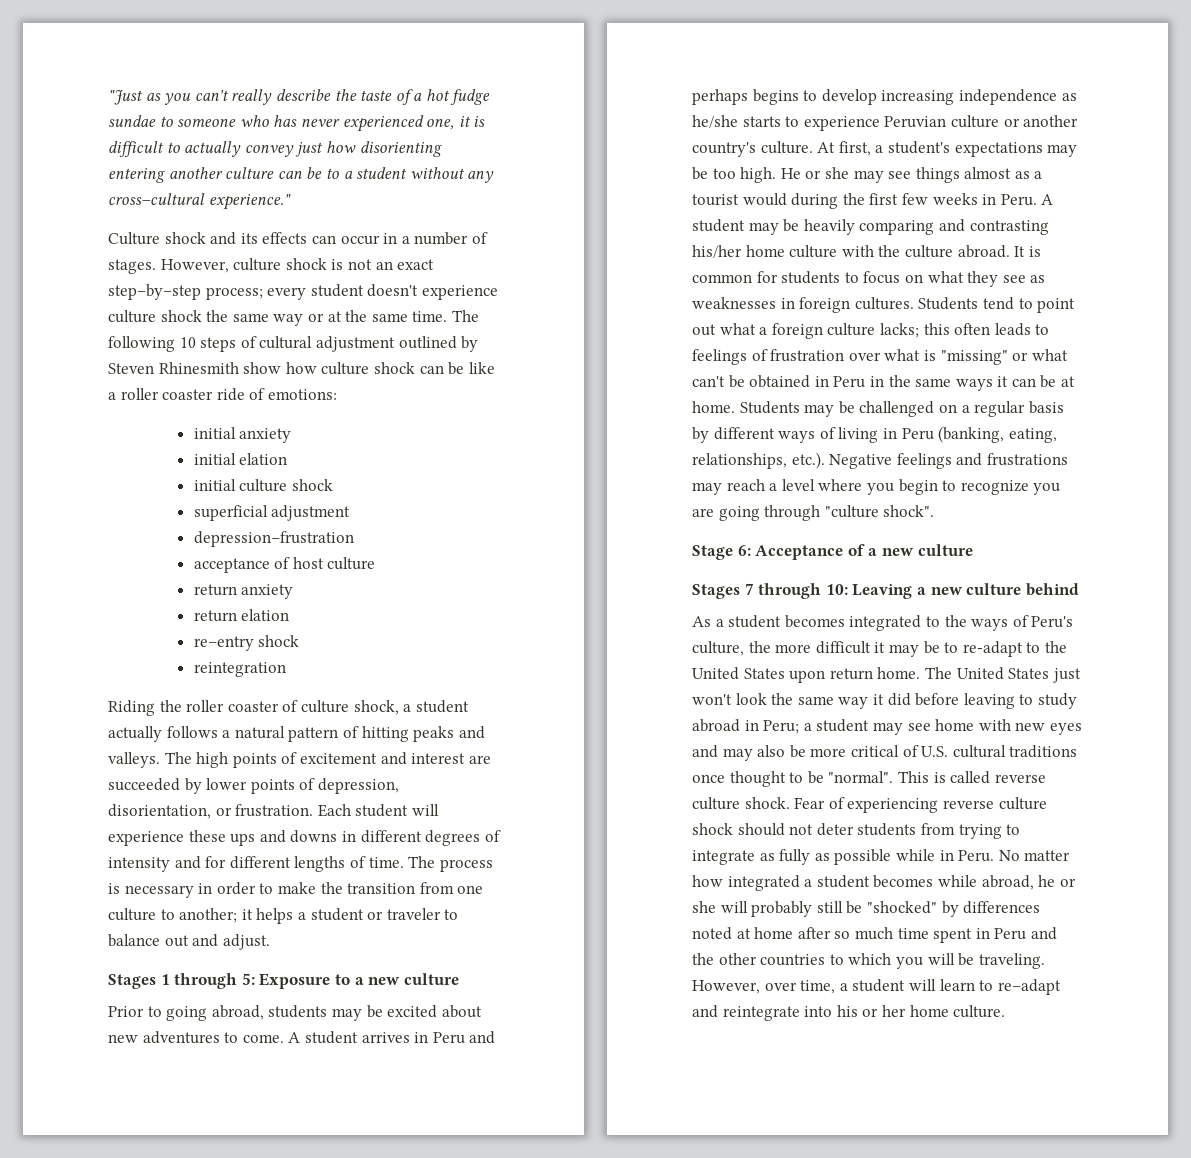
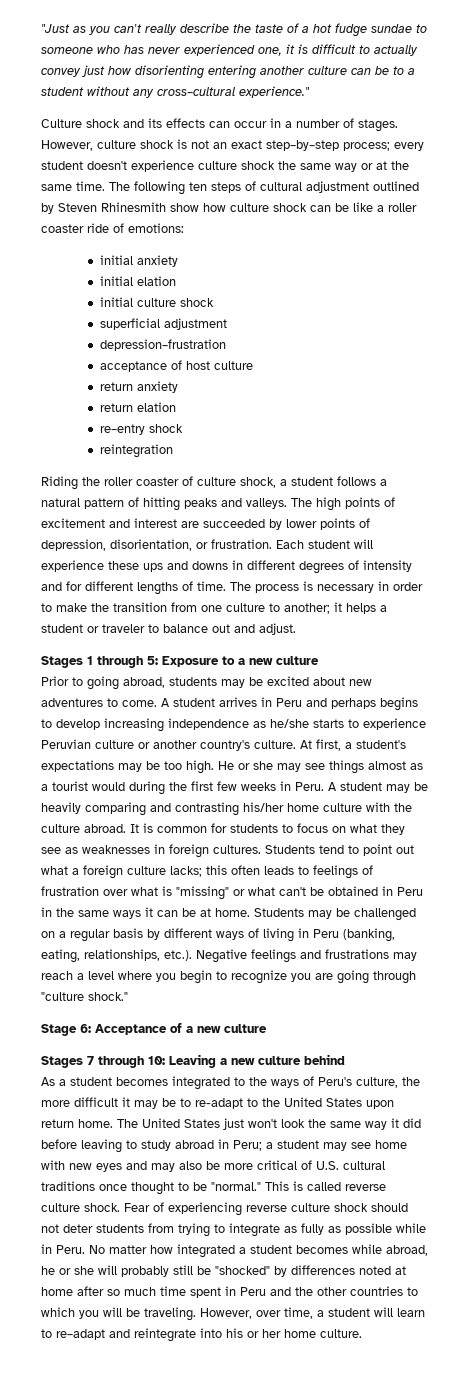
- The following 10 steps of cultural adjustment outlined by Steven Rhinesmith show how culture shock can be like a roller coaster ride of emotions:
+ The following ten steps of cultural adjustment outlined by Steven Rhinesmith show how culture shock can be like a roller coaster ride of emotions:
- Riding the roller coaster of culture shock, a student actually follows a natural pattern of hitting peaks and valleys.
+ Riding the roller coaster of culture shock, a student follows a natural pattern of hitting peaks and valleys.
- Students may be challenged on a regular basis by different ways of living in Peru (banking, eating, relationships, etc.). Negative feelings and frustrations may reach a level where you begin to recognize you are going through "culture shock".
+ Students may be challenged on a regular basis by different ways of living in Peru (banking, eating, relationships, etc.). Negative feelings and frustrations may reach a level where you begin to recognize you are going through "culture shock."
- The United States just won't look the same way it did before leaving to study abroad in Peru; a student may see home with new eyes and may also be more critical of U.S. cultural traditions once thought to be "normal".
+ The United States just won't look the same way it did before leaving to study abroad in Peru; a student may see home with new eyes and may also be more critical of U.S. cultural traditions once thought to be "normal."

_ _ _ _

### Problem requirements
Give back, exactly as written, the lines from the top of the material above to the line containing "- Riding the", both included; skip every picture.

### Reply to the exercise
- The following 10 steps of cultural adjustment outlined by Steven Rhinesmith show how culture shock can be like a roller coaster ride of emotions:
+ The following ten steps of cultural adjustment outlined by Steven Rhinesmith show how culture shock can be like a roller coaster ride of emotions:
- Riding the roller coaster of culture shock, a student actually follows a natural pattern of hitting peaks and valleys.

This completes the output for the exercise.